Randy sat hunched, so low he could almost press his forehead against the bar. Tom played the bartender, trying to cheer him up, but Randy only listened to the muffled sounds of the television. He’d procrastinated enough, any longer and the depression would sink in. He’d switch to beer and inevitably miss the bus home. The stool rocked beside him as he slipped the present and hat into his pack.

“Well I better get going. Snow’s going to hit eventually.”

“Coffee’s on the house. Go deliver that package, Santa.”

Randy gave him a thankful nod. His shoe squeaked as he turned for the door.

 

The much anticipated snow storm finally began while Randy waited alone, shivering at the bus stop. The plexiglass housing blocked much of the wind but small white flurries still found their way in, dancing against his face and melting on his beard.

He cursed himself for telling Tom about his granddaughter. The man played Randy’s unofficial shrink, always lending an ear after a tough day. And perhaps after all these years he had a right to be upset at Randy for withholding such an important detail of his life. But some things you keep to yourself, let rattle around in your brain no matter how much it hurts.

What had it been, five years now since she was born? More? He’d never forget the day he ran into his ex-wife at the grocery store and she dropped the news like checking off an item on her to-do list. Randy had suffered through a lot in life, but nothing took his breath away like that moment. He still felt his chest tighten when he thought of it. His ex would tell him he didn’t deserve their attention, that he’d passed up every chance to earn his way back into their lives after all of his poor decisions. Deep down, a sliver of Randy knew this to be true and it hurt like hell.

By the time the 42 arrived, the ground was covered in white and the snow plows were out in force. The bus was empty except for a young couple at the front. They slumped together, each propped up by the other’s weight, staring out into the blizzard. The snow was so thick it resembled a fog, forcing the driver to slow to a crawl. Randy hugged his backpack against his chest for the duration of the trip, checking every few minutes to make sure the gift was still inside. What should have been a ten minute ride took close to half an hour as winter tightened her grip on the coast.

He couldn’t recall the last time he’d taken the bus out to see his family, but he knew the route by heart. Still he kept watch out the window, training his eyes for street signs and landmarks to make sure he didn’t miss his stop.

 

When he stepped off the bus the snow was up to his ankles. Close to three inches of powder on the ground and drifts twice as high against the houses. The quiet neighborhood looked like it had just received a fresh layer of frosting with glowing lights sprinkled underneath. How could it be that he was the only witness to such a scene, torn from a storybook? He took it all in, committing it to memory—the hint of pine in the air, the pale moon and its reflection upon the snow, the scent of wood fireplaces warming homes. Snowplows would arrive soon, taking it all away with sand and salt.

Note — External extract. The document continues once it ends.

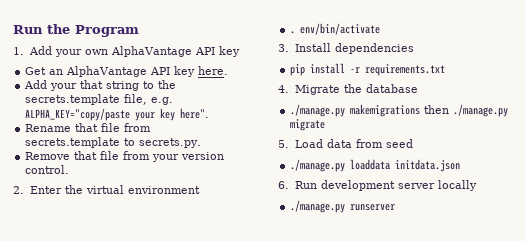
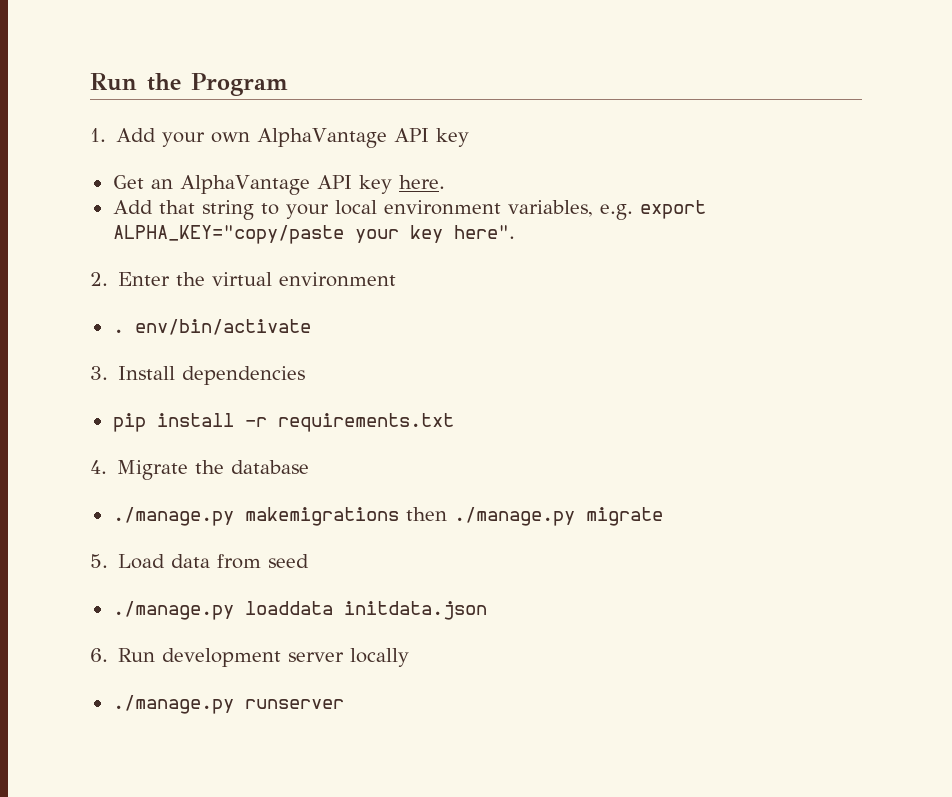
- Add your that string to the secrets.template file, e.g. ALPHA_KEY="copy/paste your key here".
- Rename that file from secrets.template to secrets.py.
- Remove that file from your version control.
+ Add that string to your local environment variables, e.g. export ALPHA_KEY="copy/paste your key here".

He threw his backpack over his shoulder and carved a path down the sidewalk toward his daughter’s home. The fresh snow was quiet underfoot, puffing up around his feet, not wet enough to pack. It was a short walk, only three blocks from the bus stop, two straight and a left. His heart fluttered with each step, the full weight of the evening finally coming to bear.

Three fan-blown snowmen danced in a yard next to a series of wooden reindeer complete with sleigh. Further down the street, two giant nutcrackers guarded a front door. He smiled at the cheesy holiday cheer that never got old, even after spending a dozen holiday seasons in the mall. He could never get enough.

He slowed his pace as he turned onto his daughter’s street, her house the second on the left with the large bay window. The streetlight near the driveway was out, making the house shine even brighter in the dark. The roof was rimmed with icicle lights, bushes along the front of the house wrapped with red and green strands. The blinds had been pulled aside, displaying a large, colorful Christmas tree.

His nerves got the best of him as he approached her driveway, and he grabbed hold of the base of the street light to steady his legs. Inside on the couch sat his daughter, her husband and his ex-wife. The television reflected on their glum faces. Randy slumped against the post. Had she gone to bed already?

Inside the house, the adults’ heads turned, full of excitement. Not one but two little girls crashed into their parents’ arms, the latter needing help onto the couch. Two girls? They each held a package in hand, faces beaming as they showed off their chosen gifts. Always allowed one present on Christmas Eve. A tradition he’d started with his daughter. They tore off the wrapping paper to reveal some kind of doll and tackled their grandmother with hugs and kisses. Their mother and father joined in, and soon they were in a bunch, laughing on the floor.

Randy wiped tears from his eyes. The joy inside the home crushed and melted his heart at the same time, the mix of emotions spilling down his face. This was the joy he’d been in search of, the joy he’d been missing all these years.

He couldn’t intrude and risk tarnishing that perfect moment.

The younger of the two girls pressed her face to the window as he crossed the driveway, retracing his steps to the bus stop. He winked and gave her a little wave as he passed. One day, if they thought of him, this was how he’d like it to be—just a jolly old man passing through the night.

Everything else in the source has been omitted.